▸ To do
Nothing in the records should be changed in the copy, though the pictures must be left out.

[Information supplied Boundary: Start]

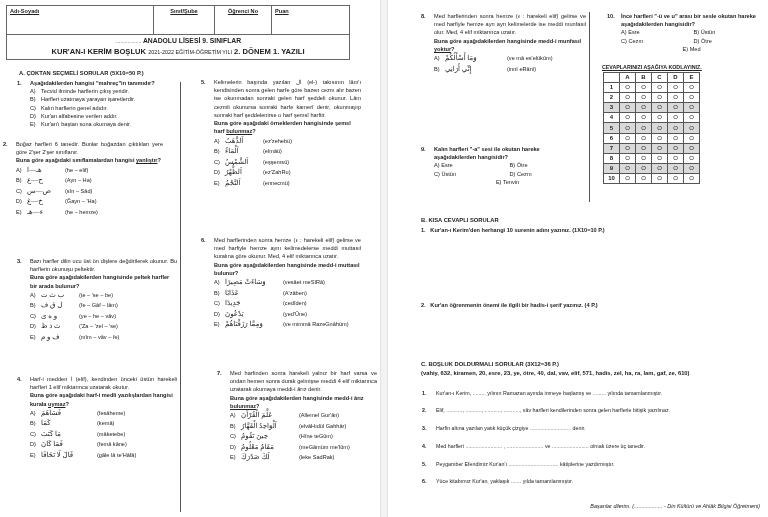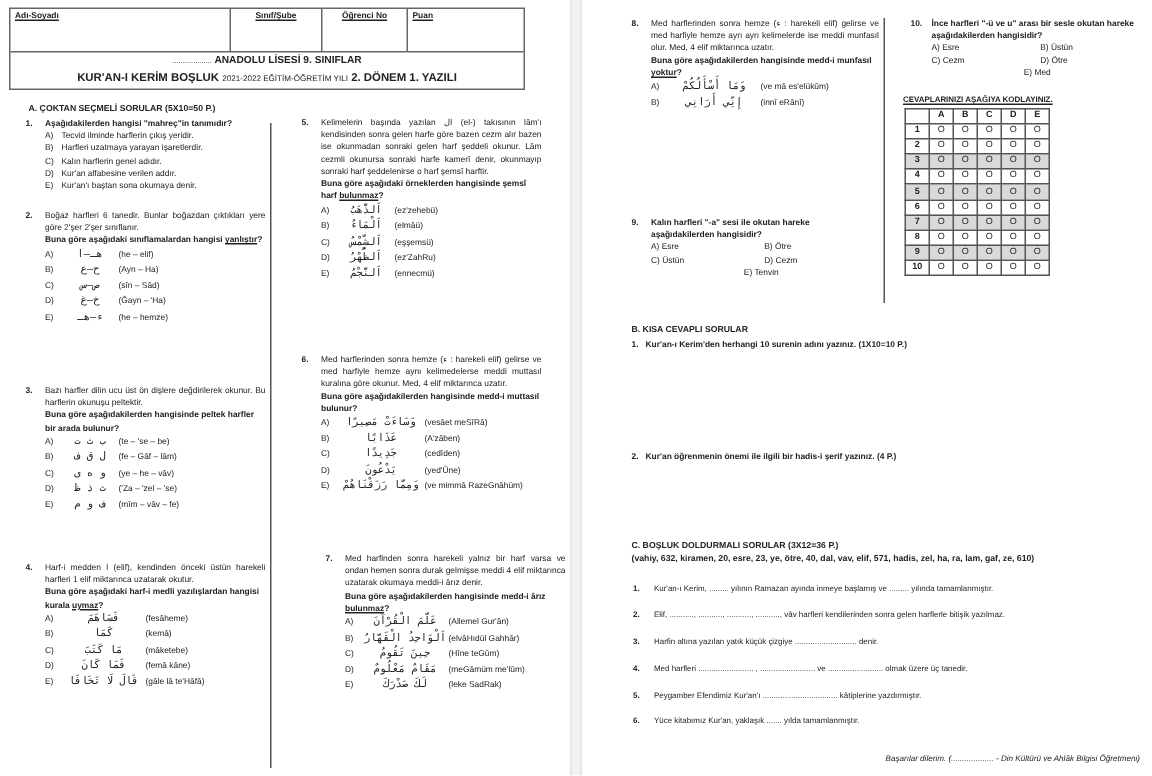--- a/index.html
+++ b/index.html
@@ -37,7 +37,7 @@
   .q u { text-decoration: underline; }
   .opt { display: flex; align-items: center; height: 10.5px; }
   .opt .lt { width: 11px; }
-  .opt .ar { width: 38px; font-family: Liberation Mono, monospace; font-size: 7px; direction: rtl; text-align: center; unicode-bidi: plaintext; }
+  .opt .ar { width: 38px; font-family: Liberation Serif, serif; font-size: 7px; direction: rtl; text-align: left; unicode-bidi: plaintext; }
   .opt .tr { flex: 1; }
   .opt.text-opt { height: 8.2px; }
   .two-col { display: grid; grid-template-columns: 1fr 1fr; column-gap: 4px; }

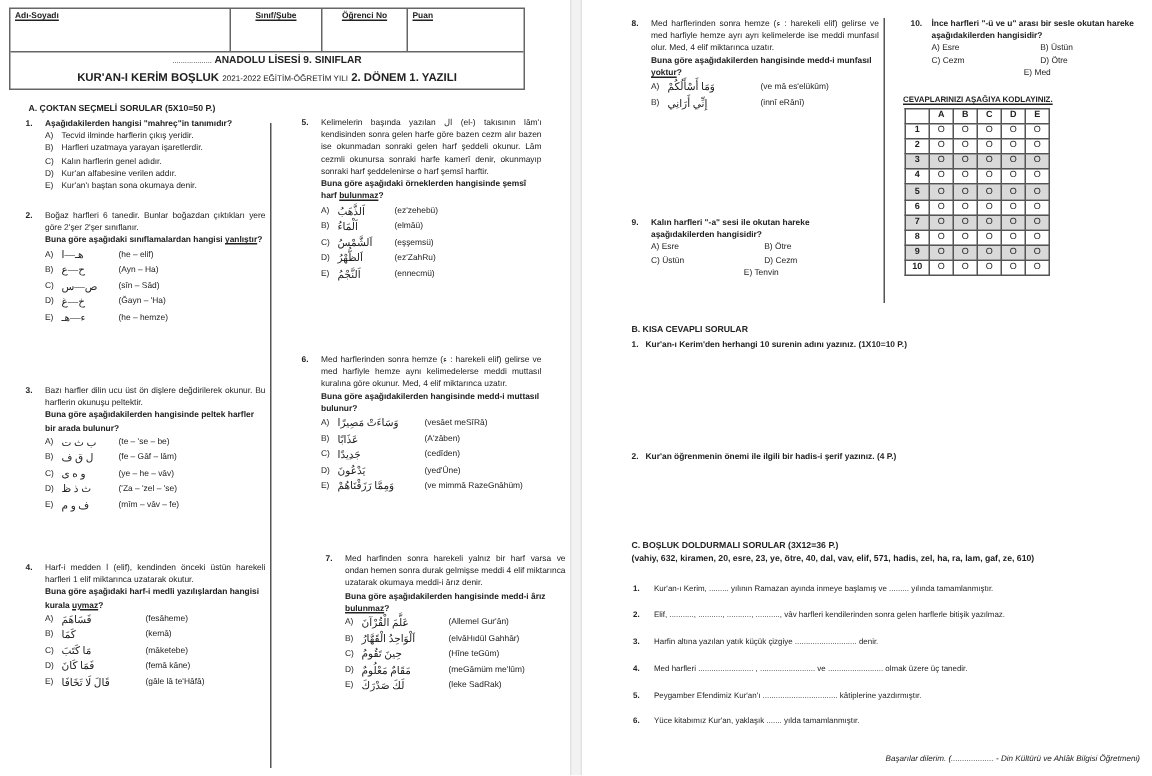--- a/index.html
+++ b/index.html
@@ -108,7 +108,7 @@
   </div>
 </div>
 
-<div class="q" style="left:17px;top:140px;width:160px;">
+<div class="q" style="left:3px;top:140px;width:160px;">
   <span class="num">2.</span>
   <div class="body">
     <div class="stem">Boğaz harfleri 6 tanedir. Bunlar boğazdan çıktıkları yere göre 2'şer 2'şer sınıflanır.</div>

[Information supplied Boundary: End]

▸ Task response
--- a/index.html
+++ b/index.html
@@ -37,7 +37,7 @@
   .q u { text-decoration: underline; }
   .opt { display: flex; align-items: center; height: 10.5px; }
   .opt .lt { width: 11px; }
-  .opt .ar { width: 38px; font-family: Liberation Mono, monospace; font-size: 7px; direction: rtl; text-align: center; unicode-bidi: plaintext; }
+  .opt .ar { width: 38px; font-family: Liberation Serif, serif; font-size: 7px; direction: rtl; text-align: left; unicode-bidi: plaintext; }
   .opt .tr { flex: 1; }
   .opt.text-opt { height: 8.2px; }
   .two-col { display: grid; grid-template-columns: 1fr 1fr; column-gap: 4px; }

--- a/index.html
+++ b/index.html
@@ -108,7 +108,7 @@
   </div>
 </div>
 
-<div class="q" style="left:17px;top:140px;width:160px;">
+<div class="q" style="left:3px;top:140px;width:160px;">
   <span class="num">2.</span>
   <div class="body">
     <div class="stem">Boğaz harfleri 6 tanedir. Bunlar boğazdan çıktıkları yere göre 2'şer 2'şer sınıflanır.</div>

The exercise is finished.